CHARLES LLOYD has more to look back on than most musicians: early days with Chico Hamilton and Cannonball Aderley, and his own first great quartet, comprising Keith Jarrett, Cecil McBee and Jack DeJohnette.
But it’s typical of this forward-looking saxophonist that he comes to Dublin next week with a group called the New Quartet: Gerald Clayton on piano, Joe Sanders on bass and the great Eric Harland on drums.
“It’s an amazing creation,” says Lloyd, now 76. “We started our tour with a beautiful concert on October 15 in Umea, Sweden.” That show, he says, became a “requiem” for a dear friend who died just hours earlier. “I didn’t know if I could play, but the music was healing and became joyful as the night progressed in celebration of her life. We carry that spirit with us each night and the music keeps elevating.”
Lloyd is one of music’s seekers, for whom the art is an inspiration and a consolation.
“We are explorers and each night we are never sure exactly where we will go,” he says. “But I hope the audience will come with an open heart and mind and be willing to take that journey with us.”
Lloyd praises the young crop of musicians he sees making their contribution, but equally, he acknowledges that he grew up “when giants roamed the earth”.
“Lester Young, Billie Holiday, Duke Ellington, Louis Armstrong — the creators of this art form we call jazz. That era can never be repeated.”
Born in Memphis in 1938, Lloyd was steeped in blues from an early age, before being introduced to Charlie Parker by his great mentor, the pianist Phineas Newborn. He got his first saxophone at nine and what he calls “the single most formative moment in my development” came after winning a local talent show.
“I was nine years old and Newborn was standing in the wings — he grabbed me by the collar and said, ‘You need lessons bad’. He took me around the corner and left me with a great alto player, Irvin Reasson.”
In high school, Lloyd began to listen to Bach and Bartok, before studying music formally at the University of Southern California. He became a bona fide superstar in the 1960s, just as jazz was being superseded by rock’n’roll as the background music of America.

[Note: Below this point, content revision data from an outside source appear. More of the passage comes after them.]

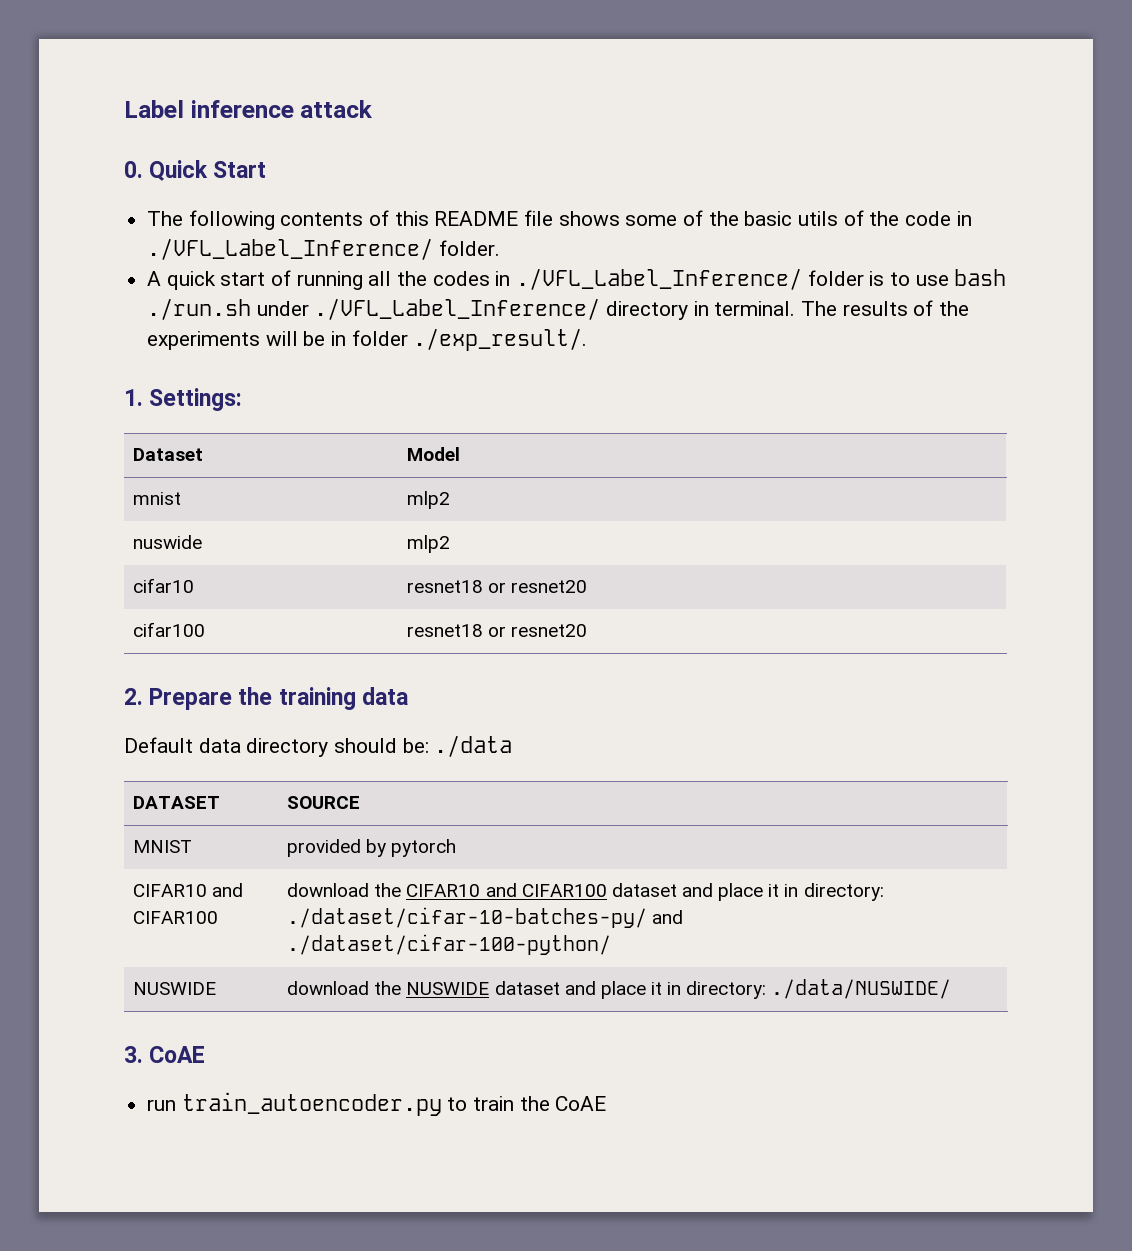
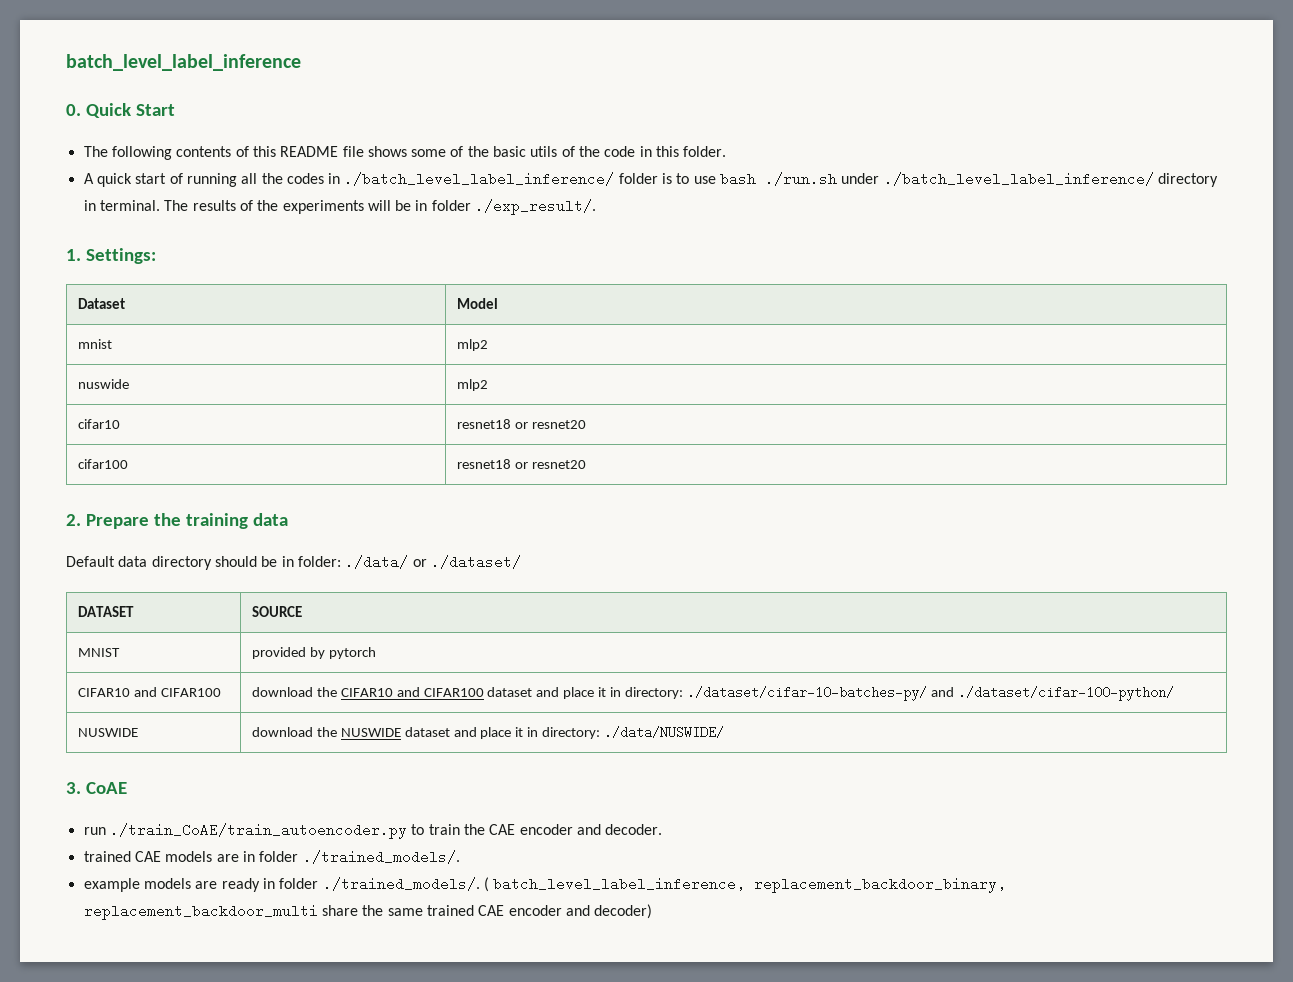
- Label inference attack
+ batch_level_label_inference
- The following contents of this README file shows some of the basic utils of the code in ./VFL_Label_Inference/ folder.
+ The following contents of this README file shows some of the basic utils of the code in this folder.
- A quick start of running all the codes in ./VFL_Label_Inference/ folder is to use bash ./run.sh under ./VFL_Label_Inference/ directory in terminal.
+ A quick start of running all the codes in ./batch_level_label_inference/ folder is to use bash ./run.sh under ./batch_level_label_inference/ directory in terminal.
- Default data directory should be: ./data
+ Default data directory should be in folder: ./data/ or ./dataset/
- run train_autoencoder.py to train the CoAE
+ run ./train_CoAE/train_autoencoder.py to train the CAE encoder and decoder.
+ trained CAE models are in folder ./trained_models/.
+ example models are ready in folder ./trained_models/. ( batch_level_label_inference, replacement_backdoor_binary, replacement_backdoor_multi share the same trained CAE encoder and decoder)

The Lloyd quartet’s Forest Flower sold a million copies and got heavy airplay. The group was sharing bills with Janis Joplin and Jimi Hendrix, and playing behind the Iron Curtain. But, at the peak of this popularity, Lloyd gave it all up, retreating to contemplative seclusion on the Californian coast, where he still lives.
Lloyd tells the story of being at Bob Dylan’s house, and him asking why he was heading west. Lloyd’s answer was that he needed to heal, to “find my centre again”. He continued to record in the shadows, but did not fully re-emerge onto the scene until the 1980s, when he met Michel Petrucciani, an 18-year-old pianist of such talent that Lloyd could not resist touring again.
Thus also began 20-year association with ECM records, a wave of great recordings with a roll-call of collaborators including Brad Mehldau and Bobo Stenson. But Lloyd remains true to the life he carved on the west coast. He’s a spiritual person, looking, he says, “to find the perfect interval — the one note that could say it all and allow me to go back into the forest”.
This may be a little tongue-in-cheek. The draw of live performance remains irresistible, he says. “You can read about the warmth of the sun and imagine how it feels — but when you actually bask in its glory, you realise that no words can properly describe that feeling which penetrates so deep. Experiencing music live is like that. You can listen to a recording or read a review, but when you are able to listen to it live — there is a palpable chemistry that is created between the audience and the musicians that is unique to that place and time. The energy of the audience becomes like another musician.”